*Work to complete*: Please give back the listing below word for word and drop any images.

*Data shown*:
_ _ _ _ _ _ _
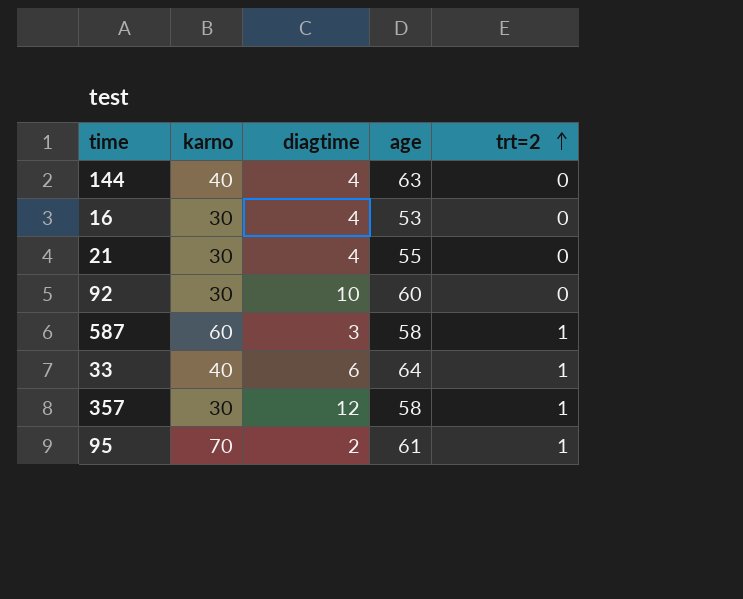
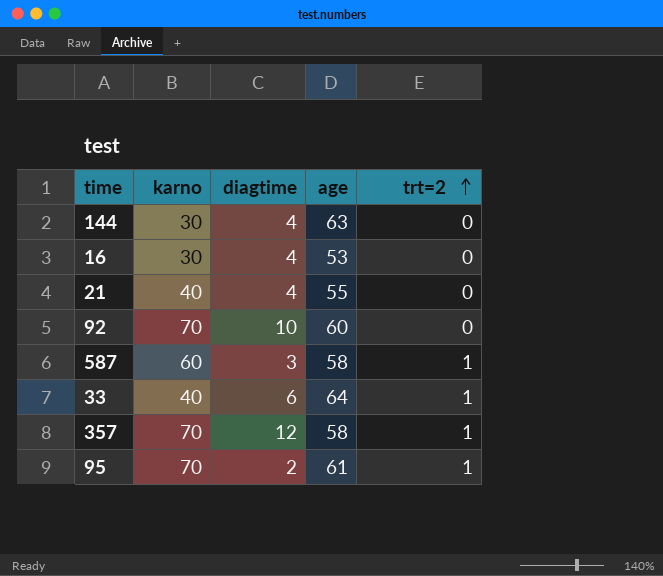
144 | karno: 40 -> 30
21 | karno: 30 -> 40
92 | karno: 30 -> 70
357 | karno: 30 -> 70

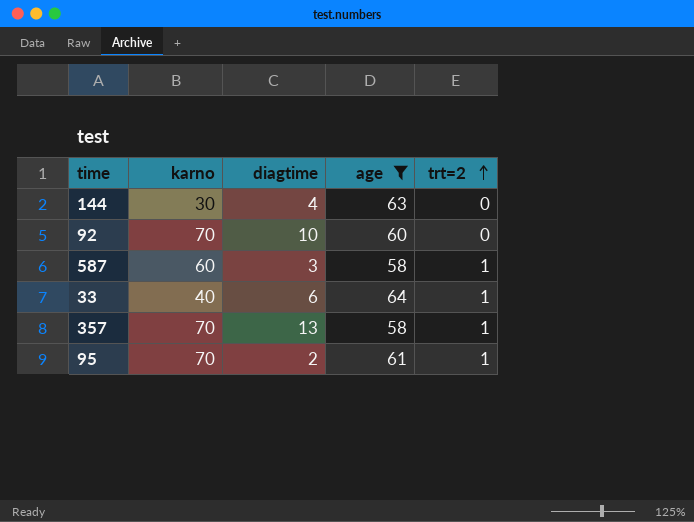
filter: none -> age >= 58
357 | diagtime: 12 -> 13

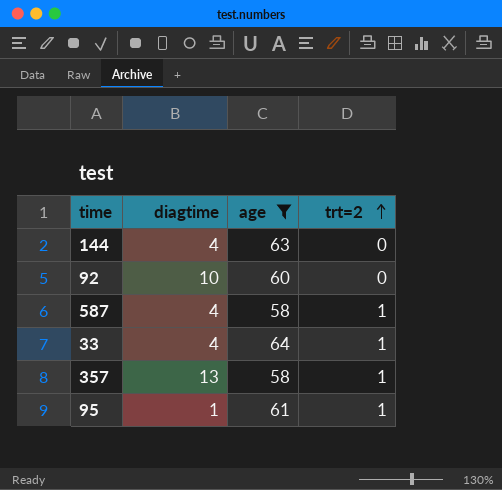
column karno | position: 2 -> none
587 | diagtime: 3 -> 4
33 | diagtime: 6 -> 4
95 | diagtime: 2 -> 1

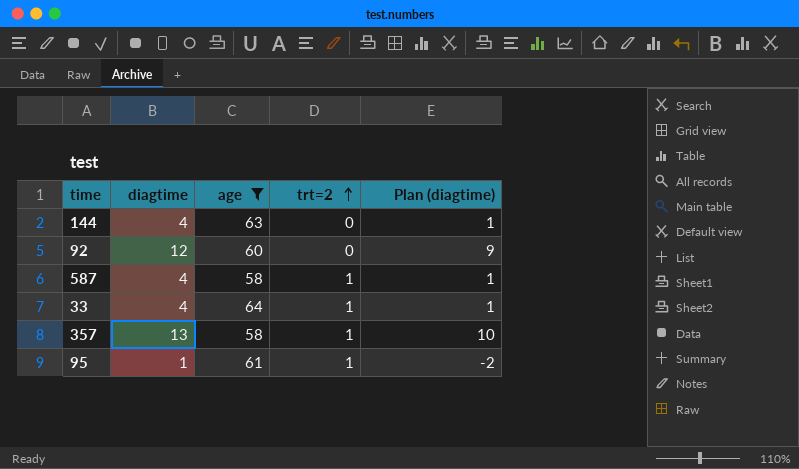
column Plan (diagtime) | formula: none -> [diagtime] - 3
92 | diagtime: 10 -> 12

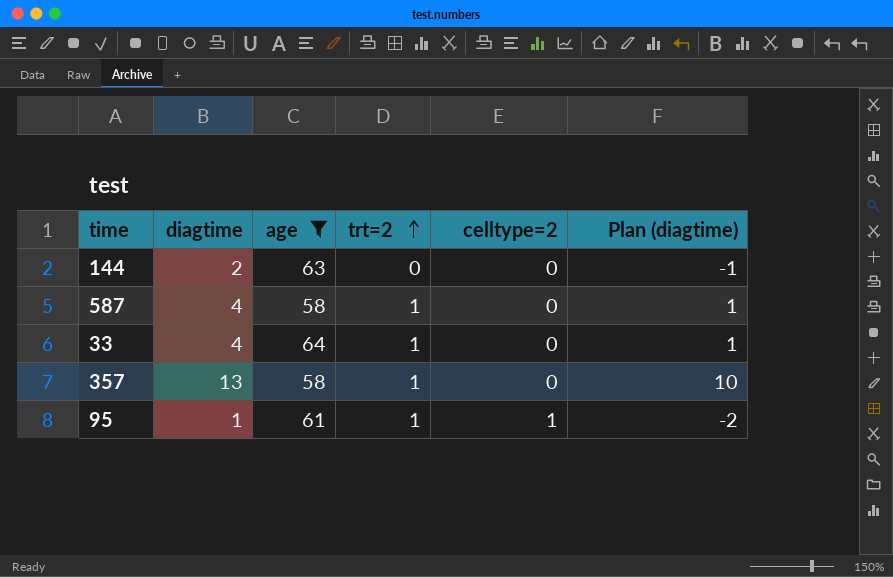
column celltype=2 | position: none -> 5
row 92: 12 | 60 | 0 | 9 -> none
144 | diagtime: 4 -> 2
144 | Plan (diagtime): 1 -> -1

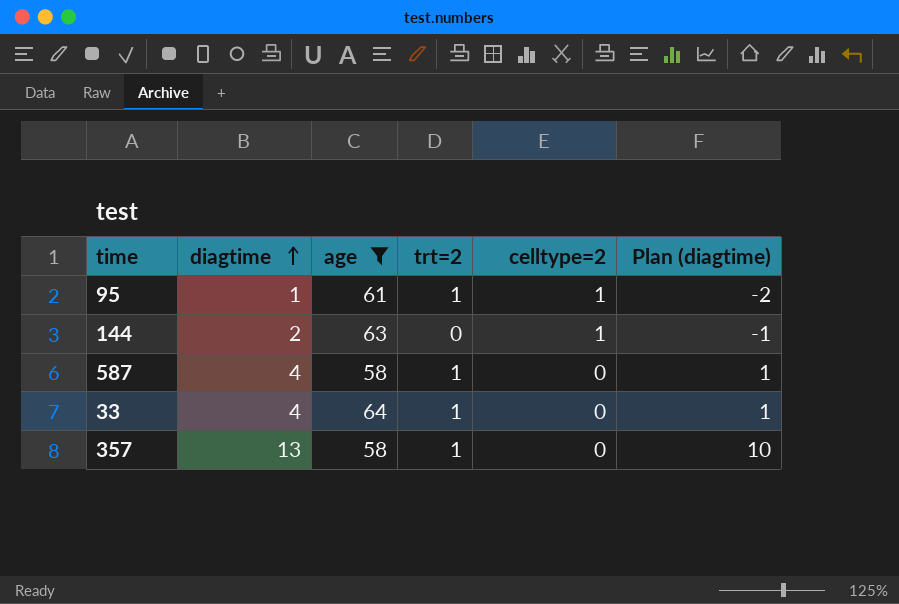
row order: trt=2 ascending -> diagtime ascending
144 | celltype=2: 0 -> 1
_ _ _ _ _ _ _
*Exercise solution*:
144 | karno: 40 -> 30
21 | karno: 30 -> 40
92 | karno: 30 -> 70
357 | karno: 30 -> 70

filter: none -> age >= 58
357 | diagtime: 12 -> 13

column karno | position: 2 -> none
587 | diagtime: 3 -> 4
33 | diagtime: 6 -> 4
95 | diagtime: 2 -> 1

column Plan (diagtime) | formula: none -> [diagtime] - 3
92 | diagtime: 10 -> 12

column celltype=2 | position: none -> 5
row 92: 12 | 60 | 0 | 9 -> none
144 | diagtime: 4 -> 2
144 | Plan (diagtime): 1 -> -1

row order: trt=2 ascending -> diagtime ascending
144 | celltype=2: 0 -> 1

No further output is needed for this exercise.